4. Foster a data-driven culture
Competitive advantage will come to the forefront in 2024 as organizations fight over consumer mind and wallet share. To stay ahead and prepare for unexpected change, organizations need to synthesize data to understand business drivers that can highlight opportunities before their competitors.
Your planning platform should give you access to volumes of data in one place and in real-time, so you have the insights to forecast and spot opportunities faster and guide your financial planning and execute more strategically.
5. Break down silos as a connected finance leader
CFOs cannot work in isolation. In 2024, it will be crucial to make connections with your peers across the organization to eradicate silos. Hear what this top analyst firm has to say about it.
Cross-functional planning fosters seamless business interactions and buy-in using unified tools, data, and information for more integrated, data-driven, and forward-thinking collaboration and decision-making.
6. Embrace technology for better outcomes
Currently, even the best artificial intelligence (AI) can’t (yet) predict with certainty events in 2024. However, the most powerful planning tools allow you to improve the odds of success when disruption does occur.
One area that often gets overlooked is the speed at which planning tools allow finance leaders to conduct scenario planning. You need a planning tool that isn’t only flexible, but that empowers you to operate at the pace of your organization so you can remain agile, regardless of external changes.
7. Build a shared vision with your CIO
As both the CFO and CIO roles evolve, forging a strategic alliance ensures the right technology supports the alignment of strategic planning and financial management to drive organizational growth.
A shared vision focused on pulling in relevant data and eliminating disparate planning sources ensures improved decision-making, transparency, and mutual career benefits.
8. Nurture the right talent and skills
Everything you need to achieve in 2024 will depend on having the right skillset in your team. As the role of finance evolves, there will be a greater need for new skill sets such as data literacy and an increased appetite to work on high-impact work versus repetitive, manual tasks.
Focus on two main areas: upskilling and reskilling your existing team by enabling them to use the latest technology to identify areas of opportunity. Also, foster a culture of innovation and collaboration to attract and retain staff so your employees feel more valued.
9. Lead with empathy
When driving transformation projects, remember you are not the only one going through changes in your role. Communicate the value of the planning, budgeting, and forecasting (PB&F) process, goals, and strategic direction effectively to secure buy-in.
People support what they help to create, so get everyone involved in your area of transformation. Finance spans the business, so getting stakeholders engaged across different departments will yield greater success.

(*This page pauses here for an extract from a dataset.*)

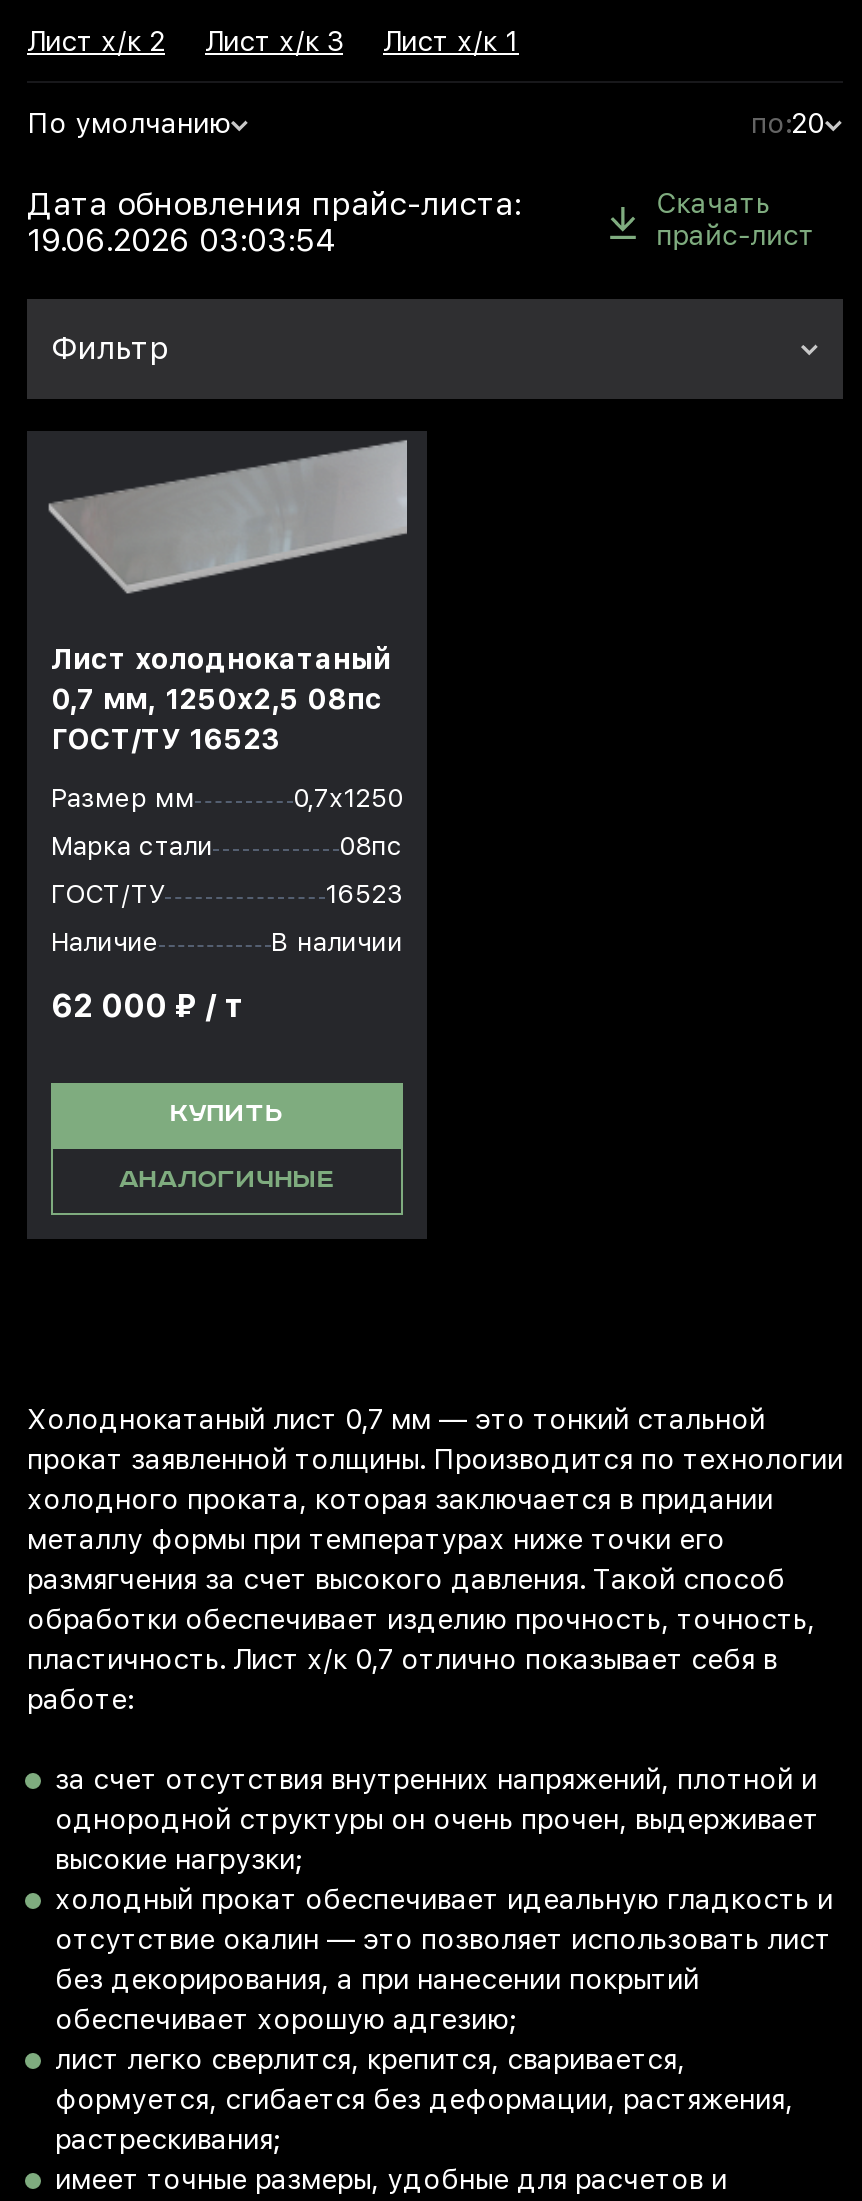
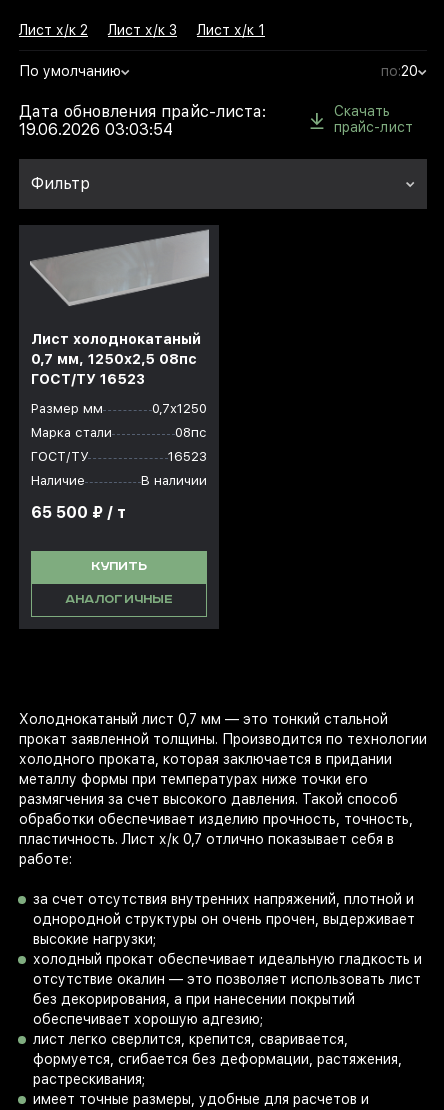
- 62 000 ₽ / т
+ 65 500 ₽ / т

10. Remember: transformation is ongoing
Transformation is a journey, not a destination. Finance is morphing from traditional, reactive, legacy systems to modern financial principles based on data, proactivity, and collaboration across your organization.
That’s not an easy or quick vision to achieve, but it is necessary for those organizations seeking to stay ahead of their competition and thrive in light of the turbulent and dynamic business environment we’re living through. By orchestrating a successful transformation using the right tools in your role as CFO, you play a central role in driving growth, building resilience, and maximizing opportunities in 2024 and beyond.